Inspections of the DNA sequences in the upstream promoter regions of Arabidopsis Apx1 (Storozhenko et al., 1998) and Apx2 genes (Santos et al., 1996) identified HSE-like sequences that were verified for Apx1 as HSF-dependent regulatory elements by mutational analysis, transgenic expression, and HSF binding and footprinting (Storozhenko et al., 1998). The HSE sequences present in Apx1/2 promoter regions deviate from the consensus motif nGAAnnTTCnnGAAn, but it is quite normal that other than canonical consensus sequences are functional in animals (Lardans et al., 2001) and in plants (Schöffl et al., 1989; Barros et al., 1992). It should be noted that in the promoter upstream regions of Apx3 and Apx5, HSE-like elements are present, each one showing at least one nucleotide deviation from the canonical consensus sequence. Due to the atypical pattern of induction and expression by heat stress and the lack of enhanced expression in HSF3-transgenic plants, we propose that these elements are not true sites for HSF binding and transcriptional regulation of Apx3 and Apx5.

HSF-dependent regulation of Apx1 and Apx2 genes is a first step toward the analysis of signaling pathways regulating gene expression. It is tempting to speculate that HSF may be involved not only in heat stress, but also in oxidative stress regulation of Apx expression. For Apx1, there is evidence that mutant HSE sequences have a strong negative effect on heat and also some effect on oxidative stress induction of expression. However, it cannot be excluded that alternative HSF regulators may recognize different HSE-like sequences and with different efficiencies under various stress conditions. In this context, it should be noted that more than 20 potential HSF genes were identified in Arabidopsis (Nover et al., 2001). There is also evidence that the redox status of the cell may have an influence on the activity and DNA-binding capacity of HSF (Manalo and Liu, 2001).

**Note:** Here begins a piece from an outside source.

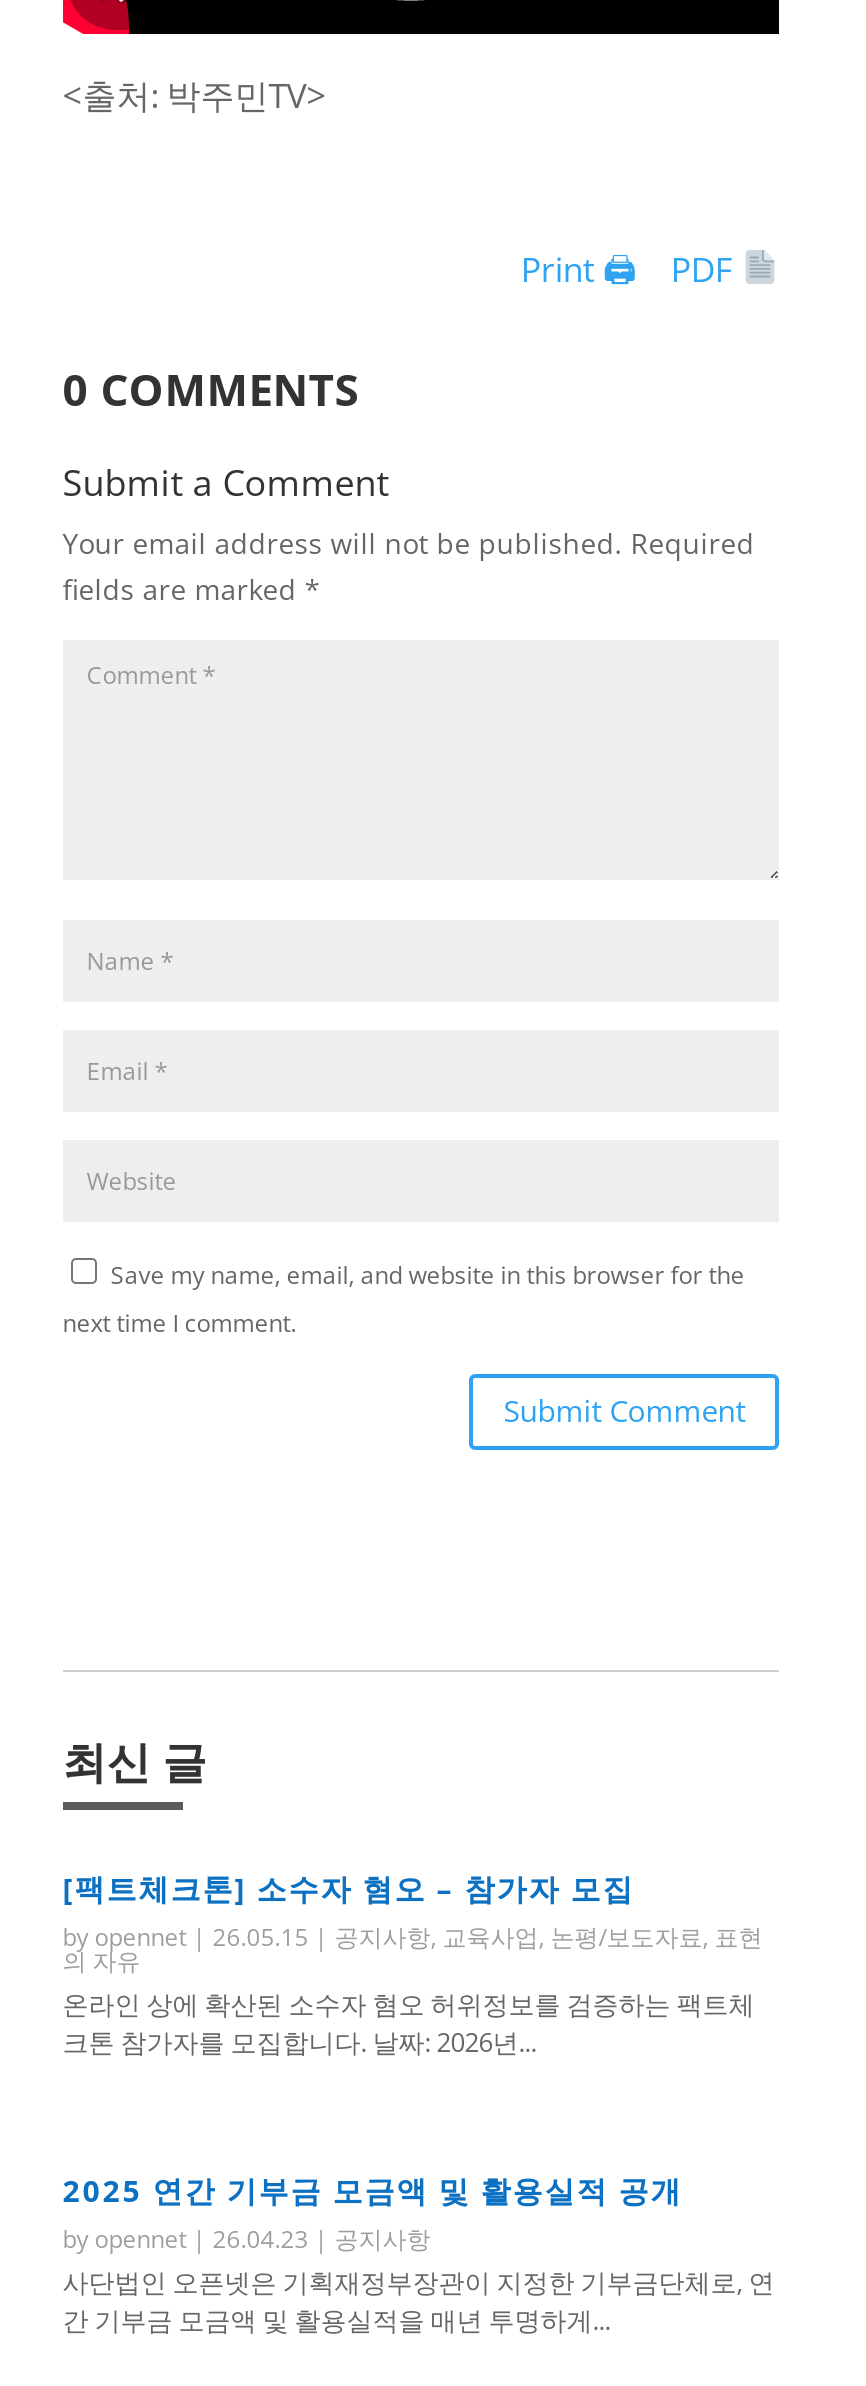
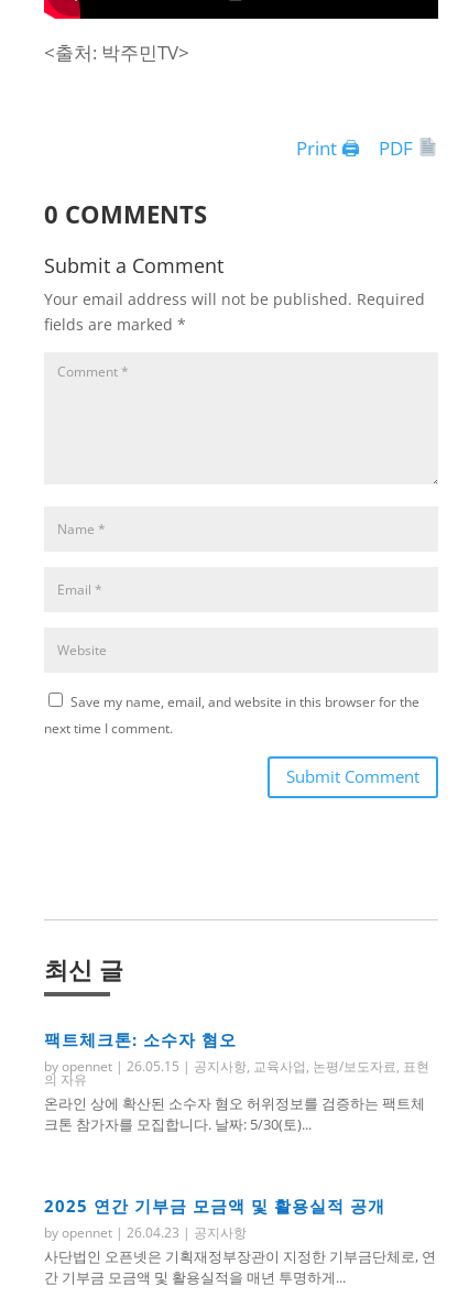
[63,1868,635,1908] [팩트체크톤] 소수자 혐오 – 참가자 모집 -> [44,1028,236,1050] 팩트체크톤: 소수자 혐오
[63,2024,537,2060] 크톤 참가자를 모집합니다. 날짜: 2026년... -> [44,1114,311,1134] 크톤 참가자를 모집합니다. 날짜: 5/30(토)...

A New APX Isoform Is Expressed under Heat Stress Conditions

Our data show that in leaves of Arabidopsis, the total soluble APX activity increases after heat treatment at 34°C and 37°C. In HSF3-transgenic plants, the levels of APX activity are higher than in non-transgenic WT, especially during post-stress recovery. These quantitative effects correlate with the appearance of a new APX isoform, APXS, a slower migrating band identified after activity staining in native protein gels. In plants cultivated at 20°C, there is only one major isoform, the cytosolic APX1, detectable in gels (Mittler and Zilinskas, 1993). The activities of all other APX isoforms seem to be very labile even in the presence of stabilizing agents such as 5 mm AsA and 20% (w/v) sorbitol or 10% (w/v) glycerol during extraction, and are undetectable under the experimental conditions applied. In WT plants, APXS was detected after cultivation at 34°C or, alternatively, was induced by heat stress at 37°C if plants were precultured at 28°C. In HSF3-transgenic plants, APXS was also not present at 20°C, but was induced to high levels after growth at 28°C and further increased in plants grown at 34°C or heat stressed at 37°C. The activities were much higher than in WT after growth at 34°C or any other heat stress condition.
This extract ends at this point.